Below are some records. Set down exactly the line holding "-> <div> <span>PV-Power-Out" and every later line through the end, omitting the pictures.

********

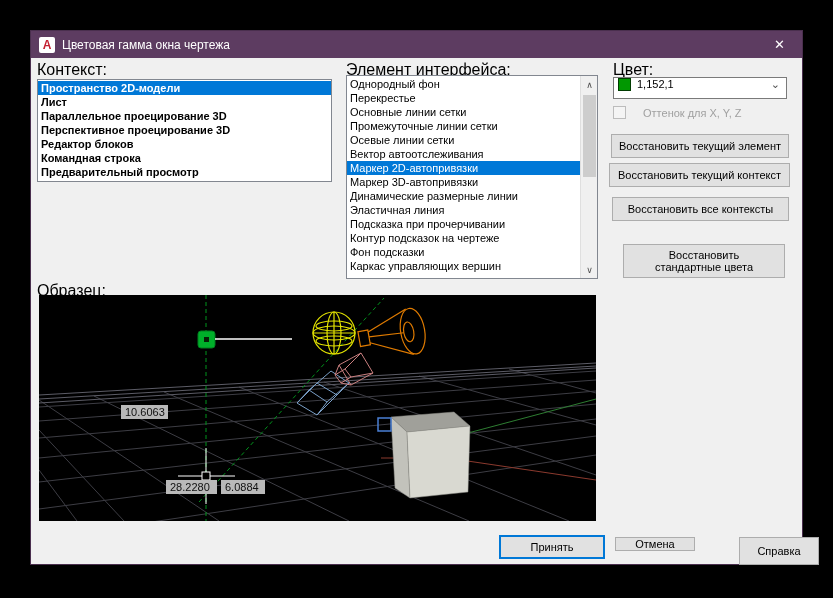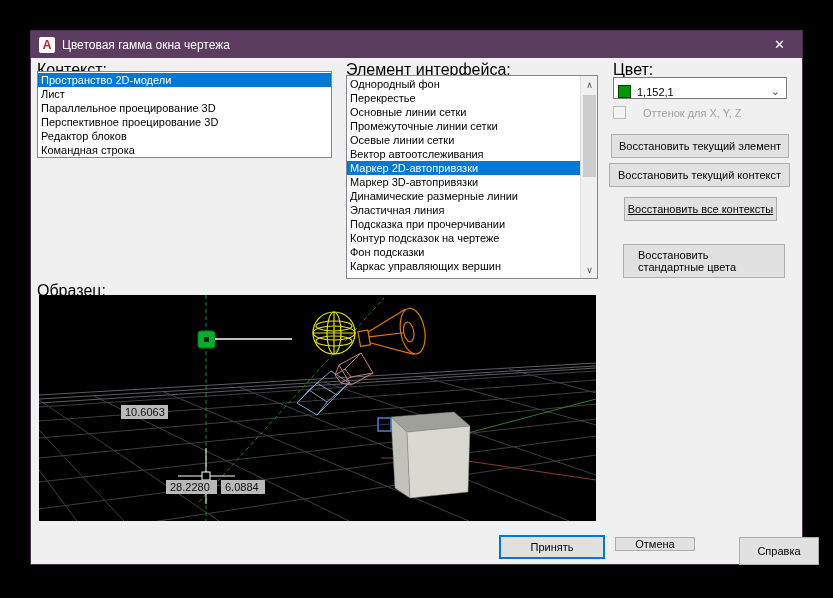"Пространство 2D-модели" div.listbox { font-weight: none -> bold; height: 87px -> 103px; top: 40px -> 48px }
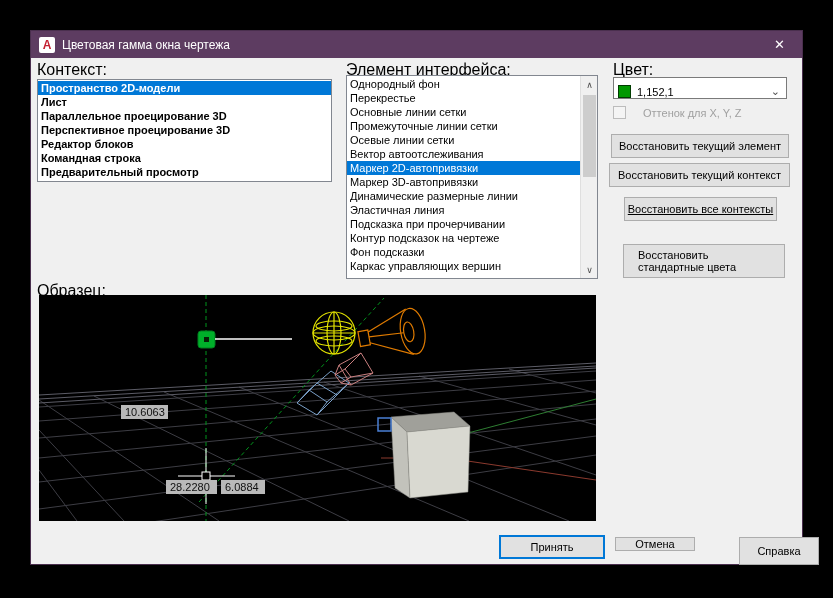"1,152,1" .combo { align-items: flex-end -> flex-start }
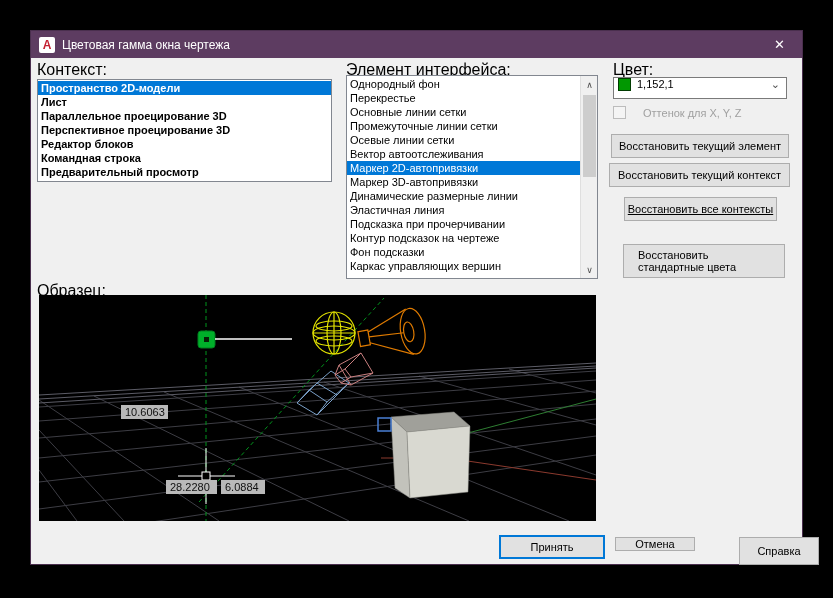"Восстановить текущий элемент" .btn { text-align: left -> center }
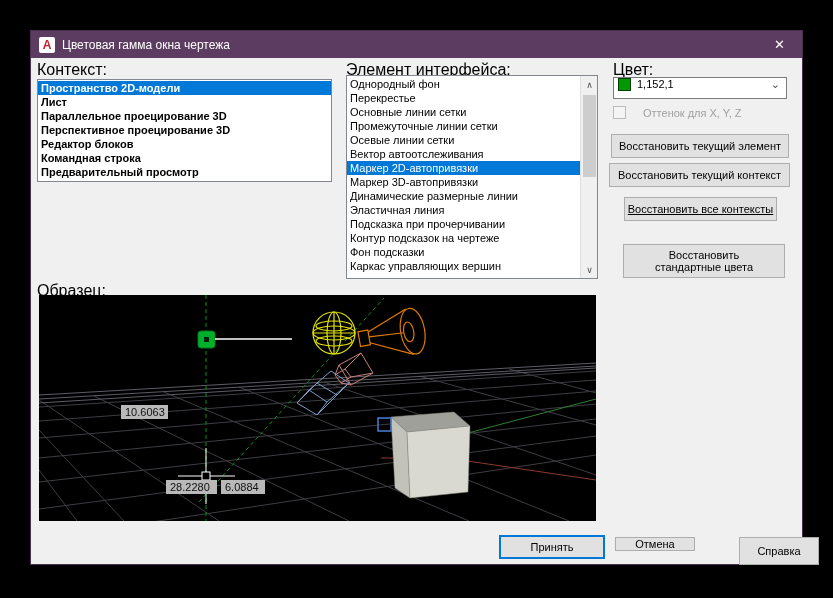"Восстановить все контексты" div.btn { left: 593px -> 581px; text-decoration: underline -> none; width: 153px -> 177px }
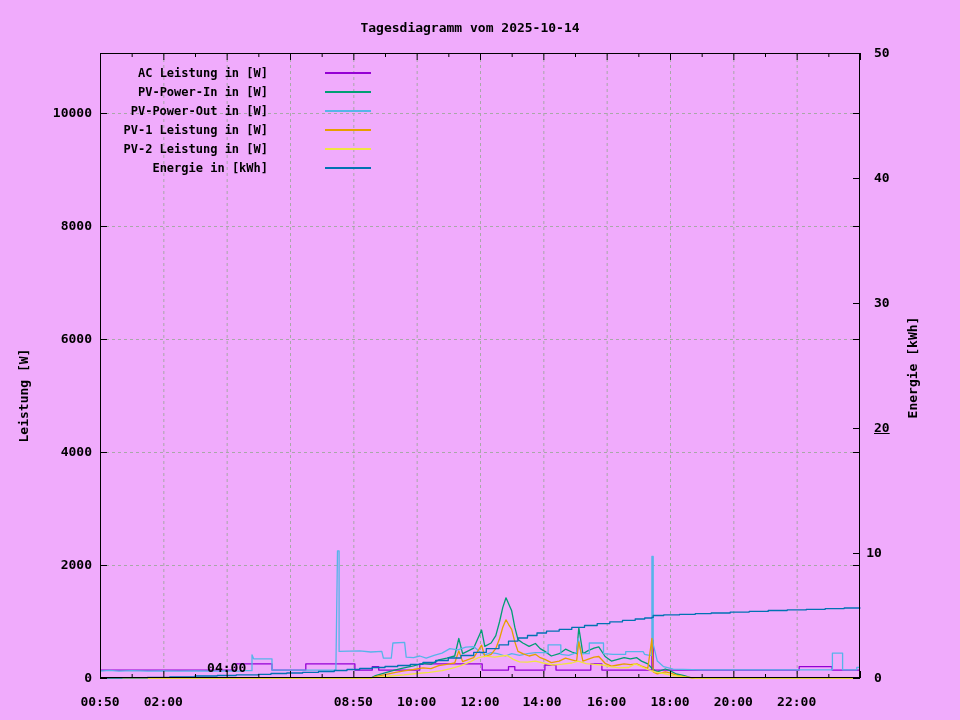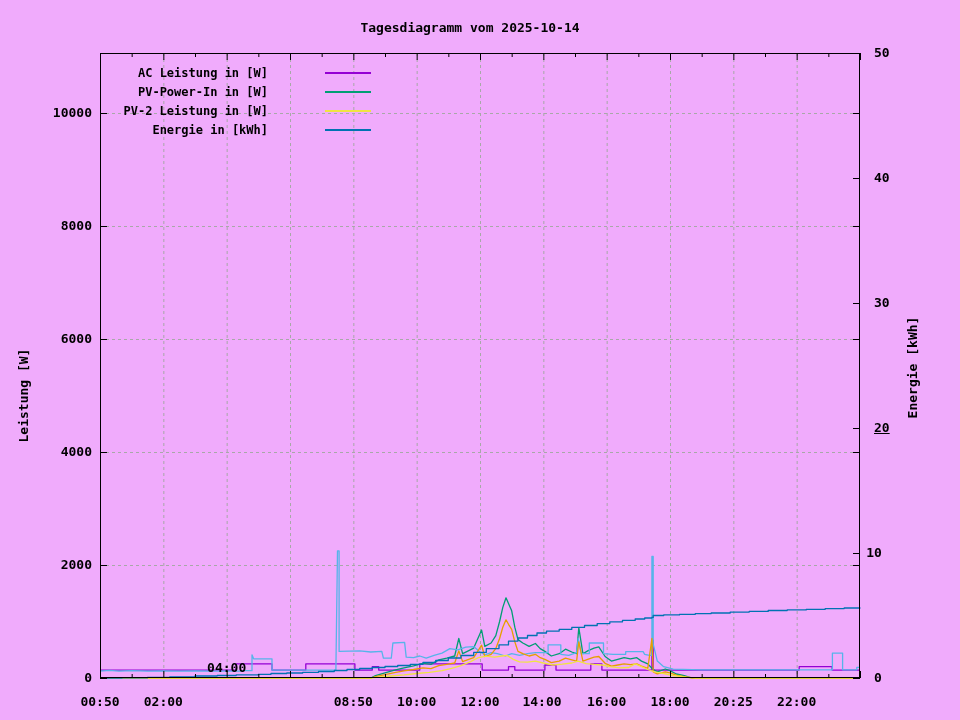"PV-Power-Out in [W]" div.legend-row { html: none -> <div> <span>PV-Power-Out in [W]</span> <span></span> </div> }
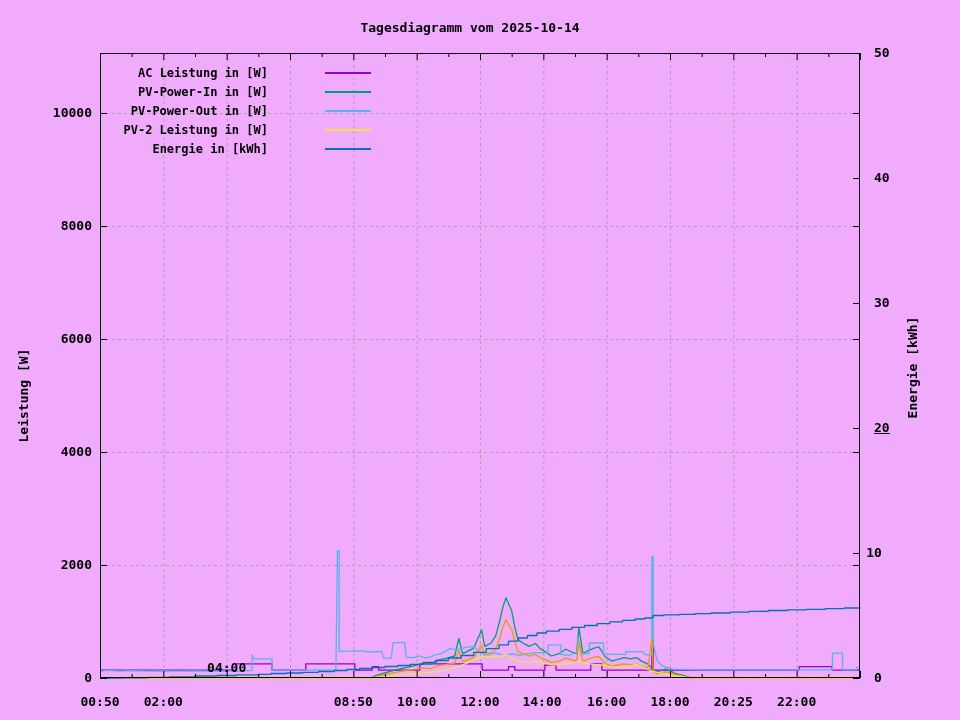"PV-1 Leistung in [W]" div.legend-row { html: none -> <div> <span>PV-1 Leistung in [W]</span> <span></span> </div> }
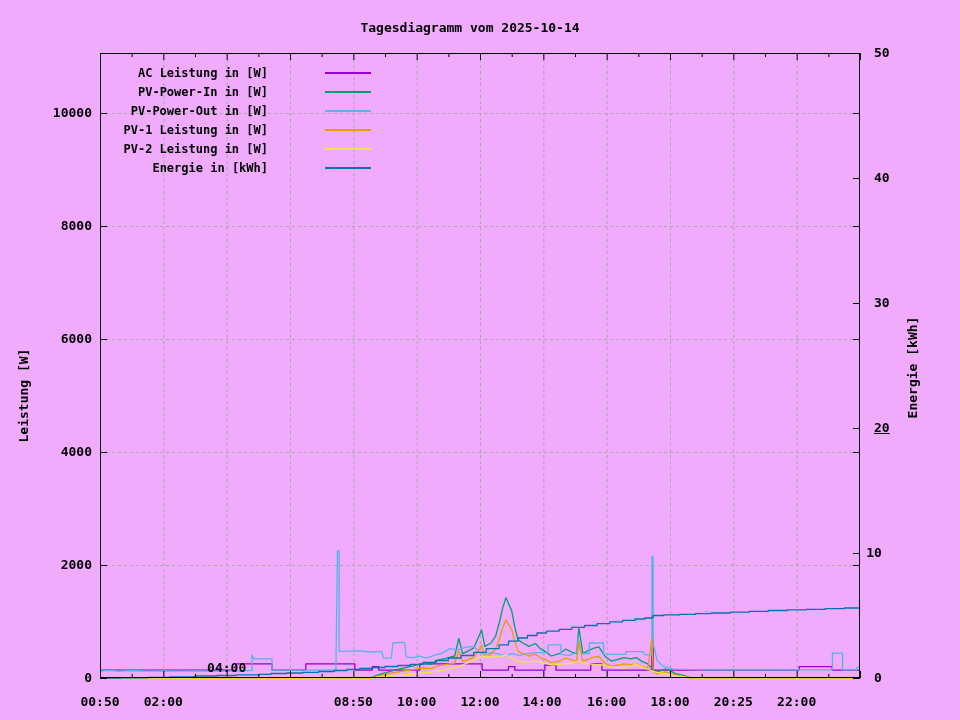"20:25" div.lbl { text: 20:25 -> 20:00 }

********

**WRITTEN SOLUTION**
"PV-Power-Out in [W]" div.legend-row { html: none -> <div> <span>PV-Power-Out in [W]</span> <span></span> </div> }
"PV-1 Leistung in [W]" div.legend-row { html: none -> <div> <span>PV-1 Leistung in [W]</span> <span></span> </div> }
"20:25" div.lbl { text: 20:25 -> 20:00 }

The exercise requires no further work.